Now return to the subject of nationwide injunctions and TROs. And take someone like Judge James Boasberg, a veritable pit bull when it comes to aiding violent migrant gangs. Ever since law school, this guy has evidently been hearing accolades to “the living Constitution.” All he knows is a dogmatic Whiggism, in which the idea of limiting principles is neither here nor there, if not gone with the wind. No wonder Judge Boasberg now embraces fundamentalist juristocracy and gives short shrift to the separation of powers, in deed if not in word. Liberals see him as a man of integrity doing what he must — namely, trying to slow Trump down, and ideally foiling the president’s plans entirely. Is he not a hero?
Short answer: no. Far from upholding the rule of law, Judge Boasberg is seriously weakening it.
The indiscriminate use of nationwide injunctions and TROs needs to be nipped in the bud. Moral courage for at least the six Republican members of the Supreme Court to do this can be found in the fact that robust limiting principles are built into the dominant conservative judicial tools of textualism and originalism, and that this, indeed, is a big part of what makes them superior to pragmatism, purposivism, and the “living Constitution” as tools of judicial interpretation.
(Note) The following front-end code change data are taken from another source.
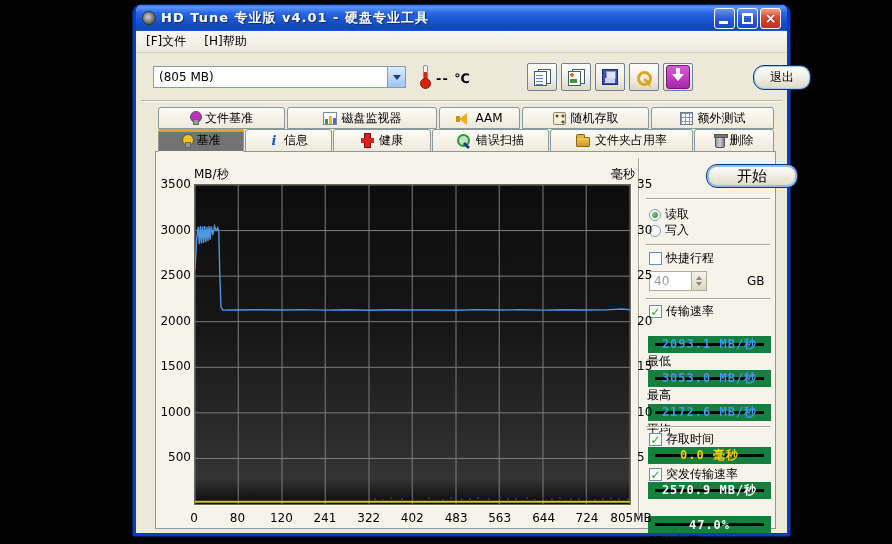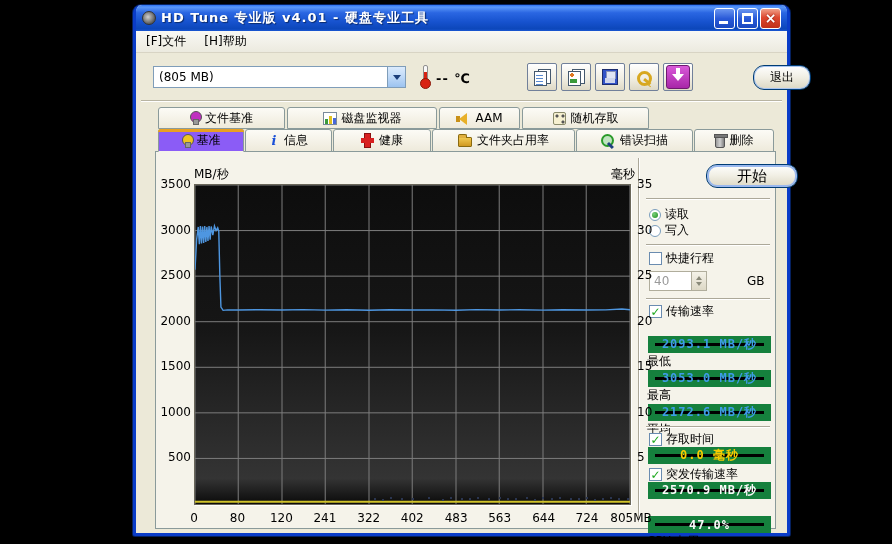--- a/index.html
+++ b/index.html
@@ -241,6 +241,10 @@
       <span class="tab" style="width:127px">
           <span class="i-dice"></span>
           <span>随机存取</span>
+        </span>
+      <span class="tab" style="width:123px">
+          <span class="i-grid"></span>
+          <span>额外测试</span>
         </span>
     </div>
     <div class="tabs-row row2">

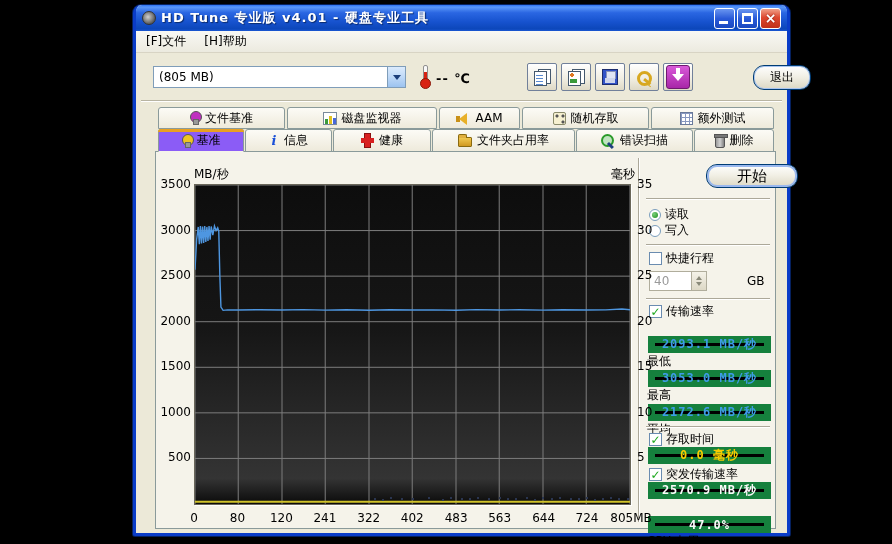--- a/index.html
+++ b/index.html
@@ -82,7 +82,7 @@
     height:22px; font-size:12px; background:linear-gradient(180deg,#fcfbf6,#eeeadb);
     border:1px solid #8a9a9a; border-radius:3px 3px 0 0; cursor:pointer; white-space:nowrap; }
   .row2 .tab { height:23px; }
-  .tab.active { background:#8b5cf6; border-bottom-color:#f5f3ea; z-index:3; }
+  .tab.active { background:#737373; border-bottom-color:#f5f3ea; z-index:3; }
   .tab.active::before { content:''; position:absolute; top:-1px; left:-1px; right:-1px; height:3px;
     background:#e8a020; border-radius:3px 3px 0 0; }
 

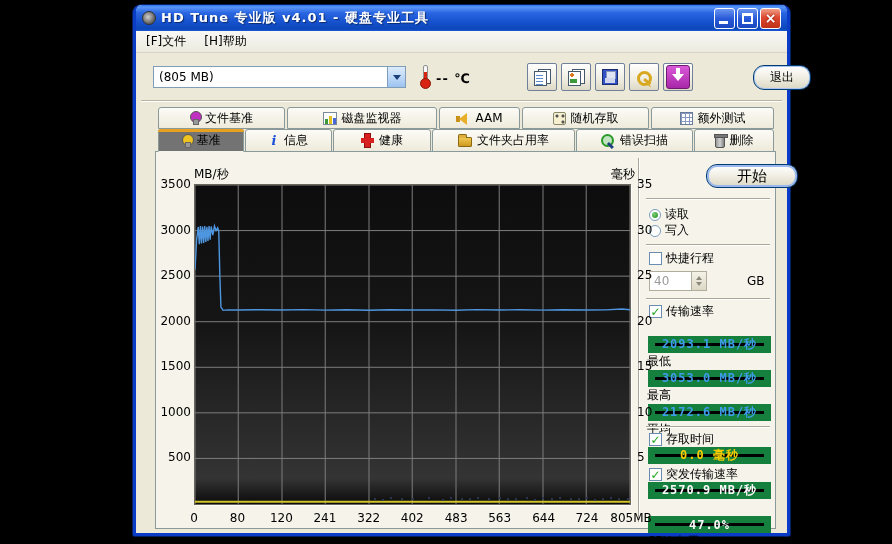--- a/index.html
+++ b/index.html
@@ -260,13 +260,13 @@
           <span class="i-cross"></span>
           <span>健康</span>
         </span>
+      <span class="tab" style="width:117px">
+          <span class="i-mag"></span>
+          <span>错误扫描</span>
+        </span>
       <span class="tab" style="width:143px">
           <span class="i-folder"></span>
           <span>文件夹占用率</span>
-        </span>
-      <span class="tab" style="width:117px">
-          <span class="i-mag"></span>
-          <span>错误扫描</span>
         </span>
       <span class="tab" style="width:80px">
           <span class="i-trash"></span>

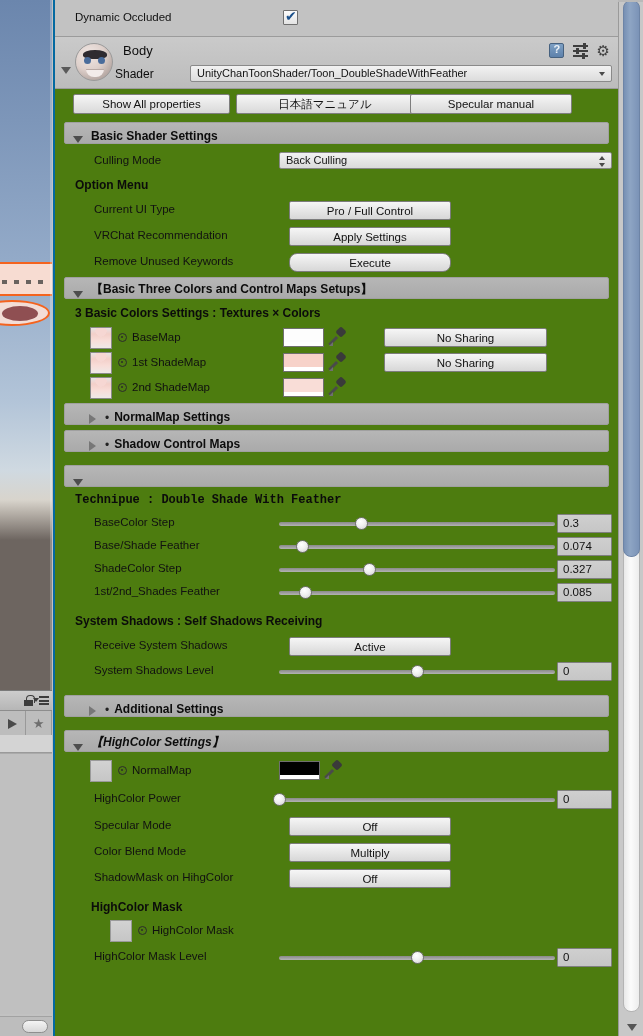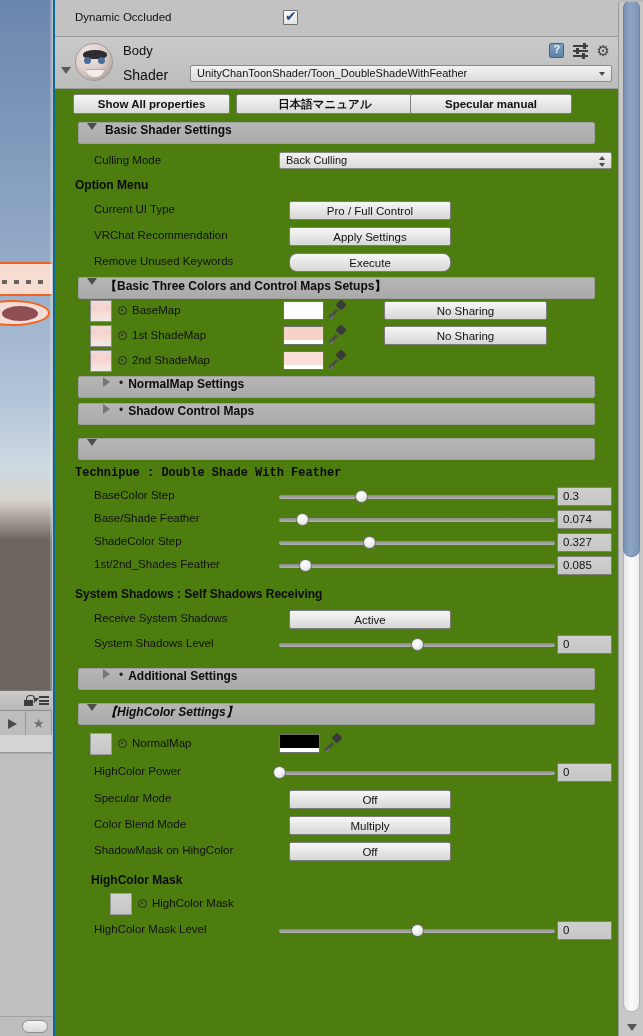--- a/index.html
+++ b/index.html
@@ -180,7 +180,7 @@
     position: absolute; left: 68px; top: 6px; font-size: 13px; color: #0d0d0d;
   }
   #mat-header .shader-lbl {
-    position: absolute; left: 68px; top: 30px; font-size: 14px; color: #0d0d0d;
+    position: absolute; left: 60px; top: 30px; font-size: 12px; color: #0d0d0d;
   }
   #shader-dropdown {
     position: absolute; left: 135px; top: 28px; width: 422px; height: 17px;

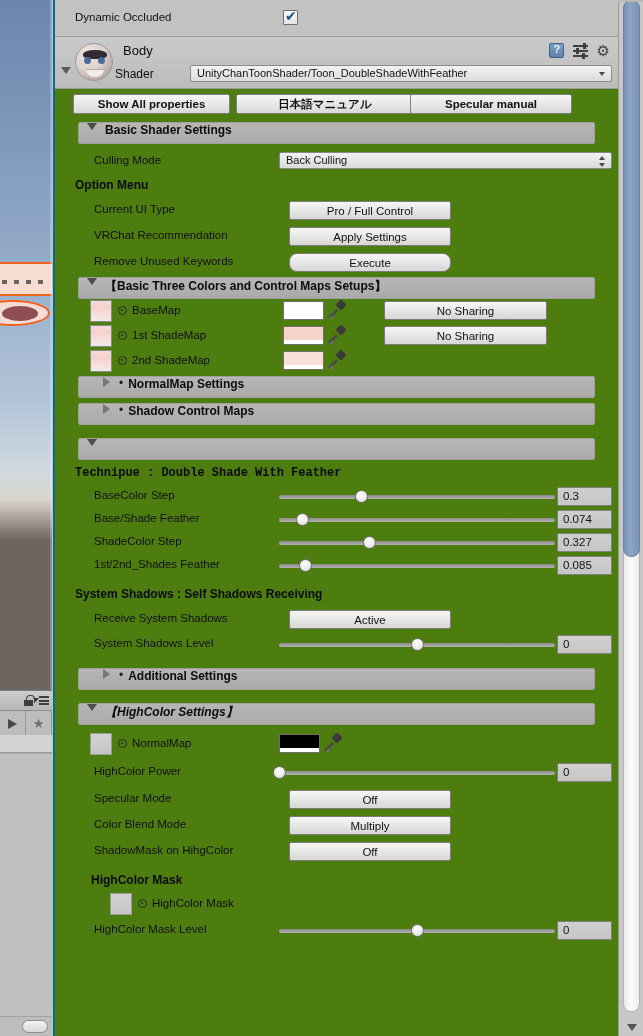--- a/index.html
+++ b/index.html
@@ -216,7 +216,7 @@
 
   
   #btn-row {
-    position: relative; height: 30px; padding-top: 6px; font-weight: bold;
+    position: relative; height: 30px; padding-top: 6px;
   }
   .topbtn {
     position: absolute; top: 5px; height: 20px;

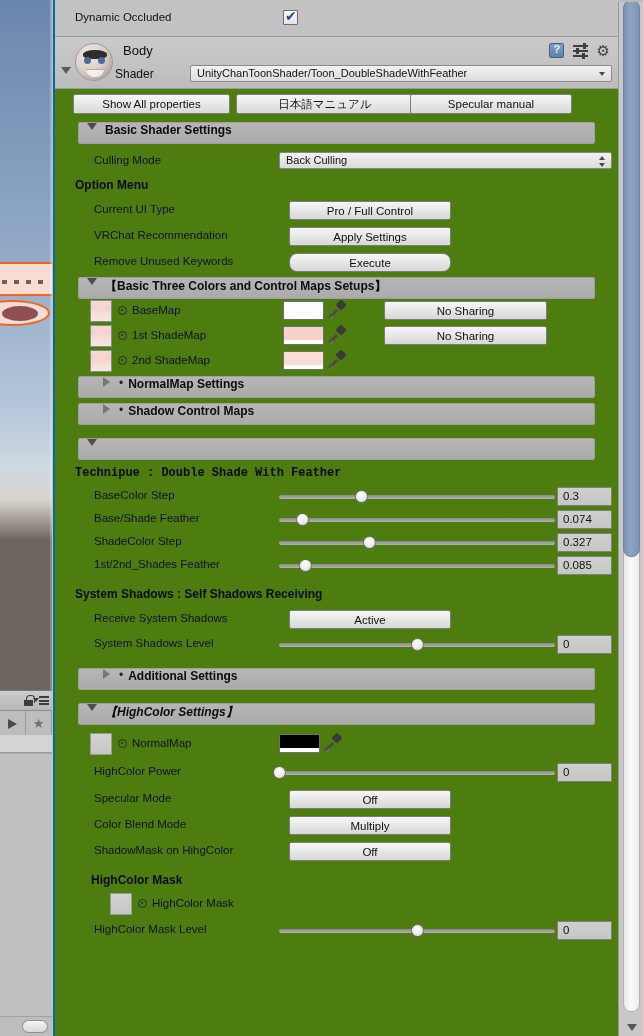--- a/index.html
+++ b/index.html
@@ -231,10 +231,10 @@
 
   
   .sect {
-    position: relative; margin: 0 23px; height: 22px;
+    position: relative; margin: 0 9px; height: 22px;
     background: linear-gradient(to bottom,#b6b6b6,#aaaaaa);
     border: 1px solid #a0a0a0; border-radius: 2px;
-    display: flex; align-items: flex-start;
+    display: flex; align-items: flex-end;
   }
   .sect .tri-down {
     margin-left: 8px; width: 0; height: 0;

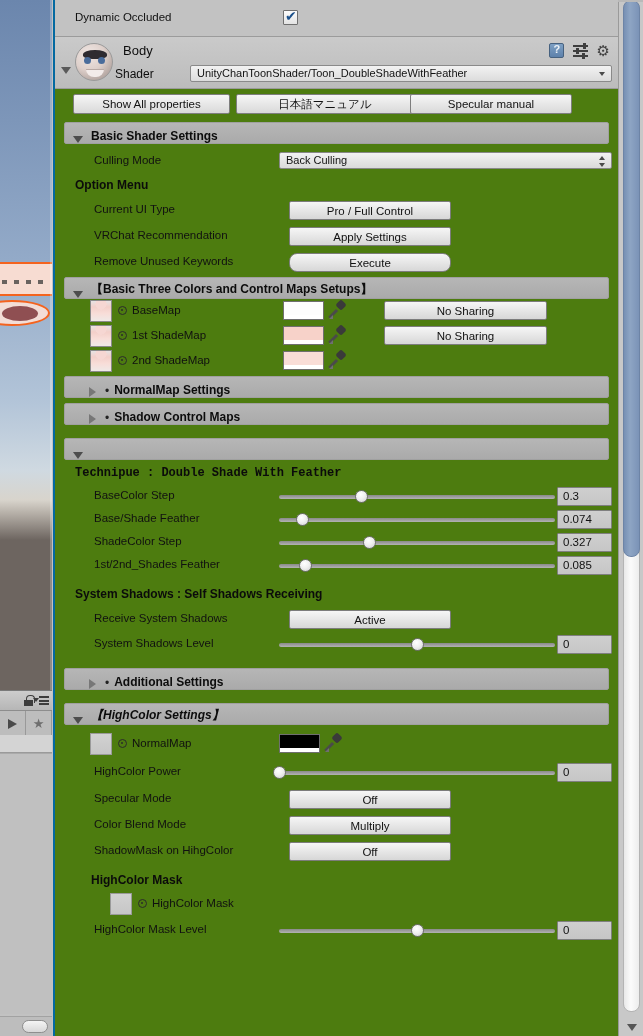--- a/index.html
+++ b/index.html
@@ -500,6 +500,9 @@
       <span class="title">【Basic Three Colors and Control Maps Setups】</span>
     </div>
 
+    <div class="group-title" style="height:27px;">
+      <span style="left:20px;top:7px;">3 Basic Colors Settings : Textures × Colors</span>
+    </div>
 
     <div class="tex-row">
       <span class="tex-thumb"></span>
For starters: the phrase “predatory incursion” in the statute in question should be understood as independent of a state of war, since it does not presuppose intent (unlike the accompanying phrase “invasion”). A predatory incursion can be in effect, and not in intent. This favors Trump’s deportation of violent Venezuelans as a presumptive matter, since the balance of limiting principles is surely on Trump’s side.
Doing the right thing isn’t that hard.